It isn’t easy to get a press pass to cover the Super Bowl, especially since my sports credentials are nonexistent. Nevertheless, I braved ice and snow to travel this week to Dallas and attend the media day with 1,700 other journalists to see what is going on in advance of the big game on Sunday. This is my second visit to Cowboys Stadium in Arlington, Texas and I still am in awe of the place. It is big, it is wonderful, and it is filled with lots of high tech. Oh, and I think there are some big beefy guys that come here from time to time to throw a ball around too.
The most noticeable thing as you enter the stadium is the assembly of midfield multiple video screens, stretching between the 20-yard lines. It is the largest high definition screen in the world, typical Texas. In addition to these TVs, the stadium has thousands more TVs, each with its own IP address and media server that are used for menu boards for the concessions and to carry advertising in the hallways around the stadium. All of this video is controlled from a central command center, where producers can schedule particular images to appear at specific times in different places around the arena. It is an ad-man’s wet dream to monitor how many hot dogs and t-shirts are being sold in real time and replenish low inventories in an instant.
Unlike older stadiums, including the one it previously occupied, the Cowboys wanted this to be as high-tech as possible. “With the new stadium, we’ve jumped to the forefront of a lot of new, emerging technologies. We started back in 2004, and we knew then that we wanted to build an infrastructure that would be available for future years,” says Walsh.
To give you an idea of the scope of the IT infrastructure here, there are 884 Cisco wireless access points scattered around, and more than 70 different wiring closets containing more than 40,000 wired ports. There are several different wireless networks for staff, press, guests and attendees that segregate their traffic. There is more than 8 million feet of Ethernet cabling, and 260 miles of fiber to support all the connections, and more than 100 TB of data storage too. Everything operates on a single network, including the point of sale terminals at the concession stands, 185 security cameras and access control doors, entrance ticketing stations, the scoreboards, and the public Wifi network as well as the more prosaic business computing needs of the staff. There is AT&T Wifi throughout the place, and enough cellular horsepower to support a hundred thousand individual phone conversations and video uploads concurrently.
“We wanted to have Wifi throughout the stadium, which we rolled out on our last Thanksgiving Day game,” says Walsh. “We know for a normal Cowboys game, we get 60/40 split of AT&T and Verizon cellular customers. We have spent the last six months having all the carriers increase their throughput and infrastructure to ensure that the fan experience continues to be great. We see peak loads for kickoff, halftime, and end game periods when everyone is doing video uploads. The mix of carriers depends on what part of the country our attendees come from.”

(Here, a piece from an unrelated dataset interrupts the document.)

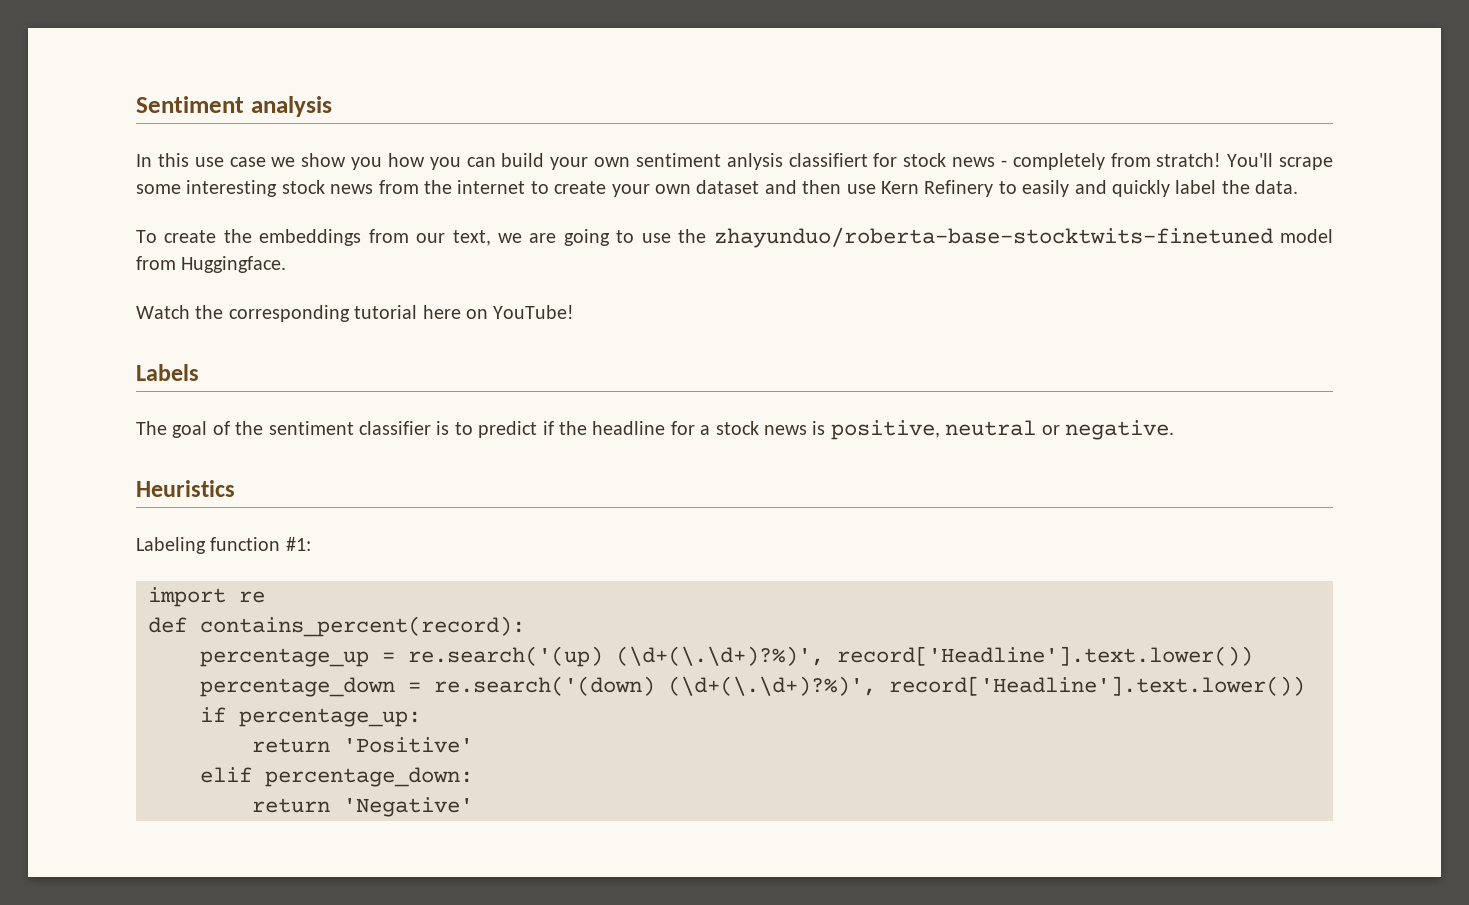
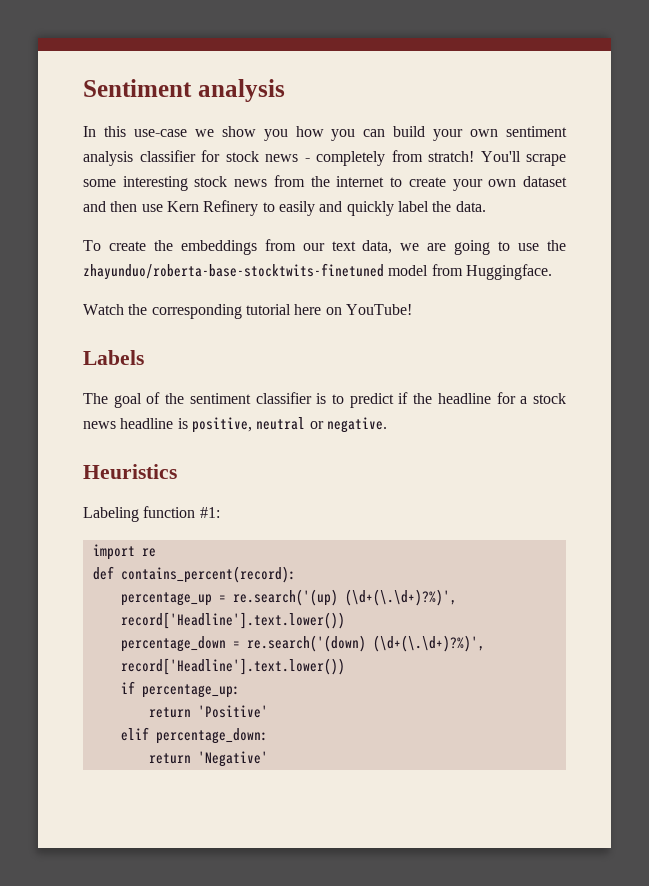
[194,157,266,167] use case -> [133,129,187,137] use-case
[726,153,868,170] anlysis classifiert -> [83,150,196,166] analysis classifier
[452,230,491,246] text, -> [331,240,393,254] text data,
(807, 430) none -> [120,418,174,429] headline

In essence, the Cowboys stadium IT organization has been getting ready for several months for its Super Bowl party. “We had the Cotton Bowl here and that was our big test run. During the first half of the game we fine tuned our access points (APs). And by half time we worked with Cisco and AT&T to push a patch out to the APs and got more Wifi throughput then all the previous games combined. We try to have 250 seats per each AP antenna and learned how to tune their radios to get the closest access points. It is a real challenge to get the optimal performance, but we are able to look at all of our access points in real time and tweak their performance. ”

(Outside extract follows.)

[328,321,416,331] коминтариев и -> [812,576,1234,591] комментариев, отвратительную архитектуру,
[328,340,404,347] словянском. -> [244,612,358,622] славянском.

CDW handled the large-scale conversion and consolidation from several older Cowboy data centers that were spread around town. They helped design the 5,000 square foot data center that now sits inside the stadium. (Link to the CDW B-roll video here.) “In the old stadium they couldn’t support any wireless upgrades, mainly because the building was built in 1969 and it was made out of solid concrete, making it difficult to pull cable through it,” said Lance Caserotti, the solution architect from CDW that helped design the project. The old data center had more than 600 aging physical servers, which were converted to 127 virtual machines running on 16 different HP blade servers using VMware. In addition to handling the stadium activities, the new data center also supports more than 30 different independent business units that are part of the Jerry Jones empire, such as souvenir stores and pro shops located across the country in more than 100 different locations and more than 500 employees.
Part of my fascination with the video technology is its ability to send real-time video streams to the jumbo midfield screens, in close to real-time. “Older stadium video display tech took sometimes as long as ten seconds to broadcast live video from the field to the arena screens. But ours has a 300 millisecond delay, which is about the blink of an eye,” says Walsh. They also are filming their games in 3D that are broadcast to private suites in the arena. “It is totally awesome,” says Walsh.
On Super Sunday, you will see some new technology. The NFL has developed several apps for Droid and iPad/iPhone to download and interact with during the game. Fans can have online real time stats, and be able to vote for Most Valuable Player at the end of the game from their cell phones even before they leave their seats. There is also a souvenir program for the iPad too.
And the Cowboys IT department isn’t sitting still. They are looking at other mobile apps, such as the ability to order food from your seat and go to an express pickup line where your order will be automatically charged to your cell phone account. “We have got the infrastructure in place and probably will roll that out next year,” says Walsh.